Steve and I looked at each other and smiled. We had had many treasured moments with Dillie and new found friends since she had become famous. This moment with these children was a special one. We would keep this one in its own little box in our hearts and pull it out when we needed a smile.

After the kids were done visiting with Dillie, Steve brought out the cake and lit the candles. The birthday girl was a precious little girl named Ellen. She had the jet black straight hair that all the family had, but hers was pulled back with pink ribbons. She wore a pristine white dress adorned with tiny pink flowers, lace trimmed Bobby socks and black Mary Janes. A more beautiful child could not exist in a Disney movie.

We all sang “Happy Birthday” as the children clapped. Ellen blew out the candles, with a little assistance from her grandmother Cindy. I handed the birthday girl the first piece of cake.

“Don’t forget the ice cream!” Steve said, placing a scoop of vanilla next to her cake.

“How old are you?” I asked her.

“Six,” she said, proudly.

“What do you want for your birthday?” I asked.

She looked up shyly at her Grandma. “It’s ok,” Cindy reassured her. “You can tell her.”

Her answer floored me.

She said sweetly: “A Bible.”

She had been born and raised in a refugee camp, this beautiful little girl whose smile outshone the summer sun. Up to just a few months ago, her young life had been full of uncertainty and fear. Yet, she didn’t want Barbie dolls or the latest video game. All she wanted for her birthday was a Bible. .

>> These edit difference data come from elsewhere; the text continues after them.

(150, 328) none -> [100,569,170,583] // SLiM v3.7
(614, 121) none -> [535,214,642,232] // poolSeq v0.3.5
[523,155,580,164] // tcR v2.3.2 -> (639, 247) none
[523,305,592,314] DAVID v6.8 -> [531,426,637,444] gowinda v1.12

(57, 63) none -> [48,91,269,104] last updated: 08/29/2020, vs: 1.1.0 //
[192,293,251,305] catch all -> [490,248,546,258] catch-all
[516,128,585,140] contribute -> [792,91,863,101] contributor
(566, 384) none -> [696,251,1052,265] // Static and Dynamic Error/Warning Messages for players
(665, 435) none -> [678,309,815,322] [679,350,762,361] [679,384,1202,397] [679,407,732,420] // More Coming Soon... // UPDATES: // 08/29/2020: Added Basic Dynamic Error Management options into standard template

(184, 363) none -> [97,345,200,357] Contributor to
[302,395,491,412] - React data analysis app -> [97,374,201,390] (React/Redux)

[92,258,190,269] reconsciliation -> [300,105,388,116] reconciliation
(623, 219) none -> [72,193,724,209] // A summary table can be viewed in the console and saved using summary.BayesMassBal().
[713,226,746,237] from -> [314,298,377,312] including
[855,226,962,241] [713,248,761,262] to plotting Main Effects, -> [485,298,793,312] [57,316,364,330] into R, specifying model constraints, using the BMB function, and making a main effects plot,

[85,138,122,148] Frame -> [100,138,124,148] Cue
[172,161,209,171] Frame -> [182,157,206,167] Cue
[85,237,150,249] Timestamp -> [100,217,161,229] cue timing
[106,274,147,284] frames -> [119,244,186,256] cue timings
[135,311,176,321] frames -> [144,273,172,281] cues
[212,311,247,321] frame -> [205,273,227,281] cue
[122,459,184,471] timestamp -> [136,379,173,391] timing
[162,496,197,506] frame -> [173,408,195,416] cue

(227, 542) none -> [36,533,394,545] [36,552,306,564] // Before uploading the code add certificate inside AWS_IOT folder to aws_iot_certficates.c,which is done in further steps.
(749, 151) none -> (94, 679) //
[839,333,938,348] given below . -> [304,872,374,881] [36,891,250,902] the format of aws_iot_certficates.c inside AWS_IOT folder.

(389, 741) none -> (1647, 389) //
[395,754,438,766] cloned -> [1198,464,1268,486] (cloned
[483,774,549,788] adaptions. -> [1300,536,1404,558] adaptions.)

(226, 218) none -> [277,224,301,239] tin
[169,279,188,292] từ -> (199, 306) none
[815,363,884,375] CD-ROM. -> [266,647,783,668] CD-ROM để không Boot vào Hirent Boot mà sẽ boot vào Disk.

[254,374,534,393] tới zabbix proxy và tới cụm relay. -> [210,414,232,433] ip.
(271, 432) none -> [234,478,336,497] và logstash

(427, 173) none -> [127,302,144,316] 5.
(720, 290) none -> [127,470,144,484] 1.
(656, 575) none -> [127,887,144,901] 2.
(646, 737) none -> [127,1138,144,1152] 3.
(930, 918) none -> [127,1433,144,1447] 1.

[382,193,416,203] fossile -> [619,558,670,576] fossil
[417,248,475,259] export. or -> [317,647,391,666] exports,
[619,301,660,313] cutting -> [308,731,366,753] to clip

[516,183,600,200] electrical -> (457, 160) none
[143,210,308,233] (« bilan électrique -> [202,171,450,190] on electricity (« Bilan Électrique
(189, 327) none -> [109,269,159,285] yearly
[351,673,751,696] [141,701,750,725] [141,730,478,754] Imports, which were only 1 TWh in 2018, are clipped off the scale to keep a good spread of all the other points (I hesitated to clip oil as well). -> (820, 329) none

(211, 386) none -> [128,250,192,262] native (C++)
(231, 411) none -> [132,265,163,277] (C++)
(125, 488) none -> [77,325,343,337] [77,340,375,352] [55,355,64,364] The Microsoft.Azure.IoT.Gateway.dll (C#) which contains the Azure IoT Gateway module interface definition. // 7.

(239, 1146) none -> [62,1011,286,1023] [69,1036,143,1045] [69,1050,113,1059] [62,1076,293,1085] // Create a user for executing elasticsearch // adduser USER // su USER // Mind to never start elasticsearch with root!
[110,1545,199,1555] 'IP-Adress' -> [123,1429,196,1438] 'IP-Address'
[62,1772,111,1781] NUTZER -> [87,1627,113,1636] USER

Dillie wandered over to Steve who was eating his own cake and ice cream. Her nose twitched and her ears wiggled. She was after the cake! The children all laughed as she pulled the plate repeatedly from his hands. Finally, Steve gave up and fed her what was left of his serving. As the softened ice cream splashed all over her nose, the children laughed more loudly than ever. The laughter was the most beautiful music I had ever heard.

I looked around the patio at the adults, the children’s parents and their two grandmothers. I could see the love in their eyes as they watched the children. How blessed we were to be able to give them all this moment.

Much too soon, the visit was over. In single file, their grandmothers marched them into the cars and off they went. Steve and I waved as they drove away and little voices shouted good bye. The yard that had just moments before filled with joyous laughter was now completely quiet save for an occasional sparrow chirp and the muffled sound of a neighbor’s lawnmower.

I contemplated all the stars that had to be aligned to have made this meeting possible. Through a chain of love and a miracle of grace this group of children had been brought to this point of time from a Thai refugee camp into our backyard. Had I not had cancer and had we not had Dillie, we would have never gotten to meet the angel in the pristine dress, the giggling gaggle of boys and girls, their parents, and their adoptive grandmothers with their boundless love. Right then, I knew my cancer journey was a blessed path, and Dillie, as always, was leading the way.

My own pets had lived a more comfortable life than these children had for nearly all their lives, yet they were filled with joy and love. I have met many people that had never endured one real hardship, certainly never saw their parents hacked to death in front of them, never slept in a jungle, never pulled bugs out of their day’s ration at a refugee camp, yet somehow still felt the world owed them an apology. Our country has an entire generation of milliennials that play baseball on X-boxes instead of getting real grass stains on their knees or think a harsh parent is one that will not allow them to upgrade to the latest I-phone. Sadly, we also have millions of Americans that turn to a life of cruelty, crime, or drugs because they say “there just isn’t anything to do.”

Tragically confused, so many people just can’t seem to find any meaning to their empty lives. They put their left foot in. They take their left foot out. They do the hokey pokey and turn themselves about. And they think the hokey pokey is what it’s all about.

Not even close.

Those children, this life of love, this is what’s it’s all about.